If you’re feeling down for some time or think you are experiencing symptoms related to your mental health, you must seek support from family, friends, and a mental health expert like a psychologist.
Diabetes can lead to dangerous complications, including kidney disease, nerve damage, stroke, heart disease, blindness, and depression. It mainly affects people over the age of 40.
The American Diabetes Association recommends that men get out, get active, and get informed. The ADA says that the best way to control your diabetes is to eat healthily and exercise. If you have a family history of diabetes, it’s wise to see your doctor for periodic screenings for diabetes.
According to the American Cancer Society, lung cancer is the second most common type of cancer and the leading cause of death from cancer among both males and females in the country, with men being a bit higher at 121,680 new cases and 83,550 deaths.
Smoking cigarettes causes the majority of lung cancers. But it can also occur in people who never smoked and were exposed to second-hand smoking. You can reduce your risk of lung cancer by minimizing your exposure to tobacco smoke. Research also suggests that physically active individuals who eat right and maintain healthy body weight on average have a lower risk of developing lung cancer.

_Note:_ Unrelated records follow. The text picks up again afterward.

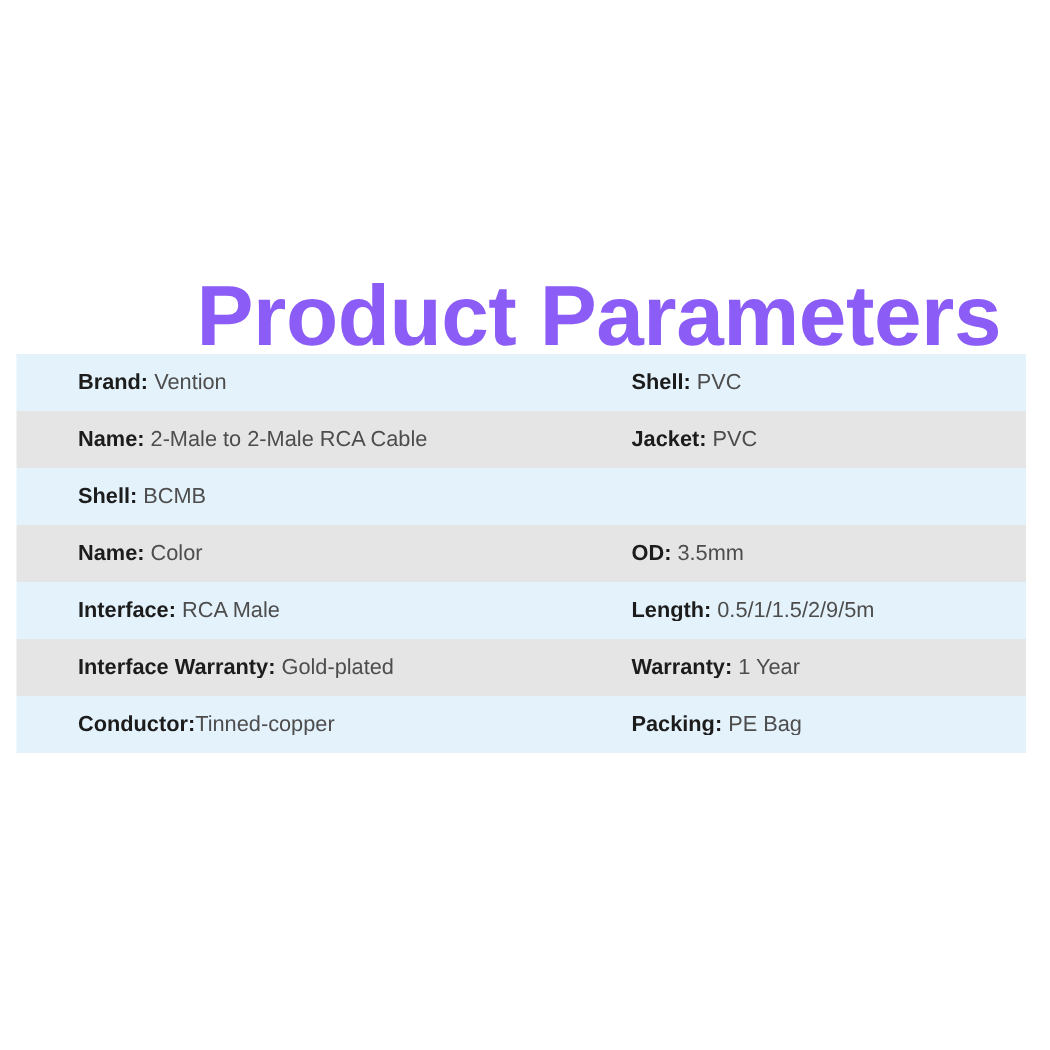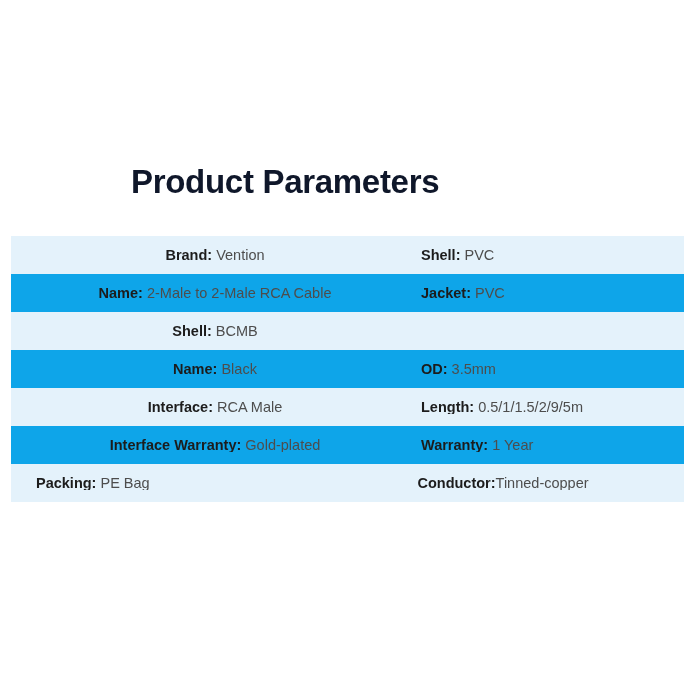--- a/index.html
+++ b/index.html
@@ -19,56 +19,55 @@
     width: 700px;
     height: 700px;
     background: #ffffff;
     box-sizing: border-box;
   }
 
   .page-title {
     position: absolute;
     left: 131px;
     top: 141px;
-    font-size: 33px;
+    font-size: 57px;
     font-weight: 700;
     letter-spacing: -0.3px;
-    color: #0f172a;
+    color: #8b5cf6;
     line-height: 1.15;
     white-space: nowrap;
   }
 
   .spec-table {
     position: absolute;
     left: 11px;
     top: 236px;
     width: 673px;
   }
 
   .spec-row {
     display: flex;
     height: 38px;
     align-items: center;
-    background: #0ea5e9;
+    background: #e5e5e5;
   }
   .spec-row.stripe {
     background: #e4f2fb;
   }
 
   .spec-cell {
     font-size: 14.5px;
     line-height: 1;
     white-space: nowrap;
     overflow: hidden;
   }
   .spec-cell.left {
     width: 385px;
-    padding-left: 23px;
+    padding-left: 41px;
     box-sizing: border-box;
-    text-align: center;
   }
   .spec-cell.right {
     flex: 1;
     padding-left: 25px;
     box-sizing: border-box;
   }
 
   .spec-label {
     font-weight: 700;
     color: #1c1c1c;
@@ -95,33 +94,33 @@
     <div class="spec-row">
       <div class="spec-cell left"><span class="spec-label">Name:</span><span class="spec-value"> 2-Male to 2-Male RCA Cable</span></div>
       <div class="spec-cell right"><span class="spec-label">Jacket:</span><span class="spec-value"> PVC</span></div>
     </div>
 
     <div class="spec-row stripe">
       <div class="spec-cell left"><span class="spec-label">Shell:</span><span class="spec-value"> BCMB</span></div>
     </div>
 
     <div class="spec-row">
-      <div class="spec-cell left"><span class="spec-label">Name:</span><span class="spec-value"> Black</span></div>
+      <div class="spec-cell left"><span class="spec-label">Name:</span><span class="spec-value"> Color</span></div>
       <div class="spec-cell right"><span class="spec-label">OD:</span><span class="spec-value"> 3.5mm</span></div>
     </div>
 
     <div class="spec-row stripe">
       <div class="spec-cell left"><span class="spec-label">Interface:</span><span class="spec-value"> RCA Male</span></div>
       <div class="spec-cell right"><span class="spec-label">Length:</span><span class="spec-value"> 0.5/1/1.5/2/9/5m</span></div>
     </div>
 
     <div class="spec-row">
       <div class="spec-cell left"><span class="spec-label">Interface Warranty:</span><span class="spec-value"> Gold-plated</span></div>
       <div class="spec-cell right"><span class="spec-label">Warranty:</span><span class="spec-value"> 1 Year</span></div>
     </div>
 
     <div class="spec-row stripe">
+      <div class="spec-cell left"><span class="spec-label">Conductor:</span><span class="spec-value">Tinned-copper</span></div>
       <div class="spec-cell right"><span class="spec-label">Packing:</span><span class="spec-value"> PE Bag</span></div>
-      <div class="spec-cell left"><span class="spec-label">Conductor:</span><span class="spec-value">Tinned-copper</span></div>
     </div>
 
   </div>
 </div>
 
 </body></html>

They are less likely to develop the disease at all.
Human immunodeficiency virus or HIV is a virus linked to acquired immune deficiency syndrome or AIDS. There is no HIV cure yet, but some treatments help people suffering from HIV live longer, healthier lives. As of 2012 in the United States, 1.2 million people were living with HIV.
In 2018, men accounted for a staggering 81% of new HIV diagnoses in the United States and dependent areas. Gay, bisexual, and men who had intercourse with other men accounted for a whopping 86% of new diagnoses.
These health conditions are preventable. Talk to your medical provider today about how you can reduce your risks and prioritize a healthy lifestyle so that you can live a happier and more fulfilled life.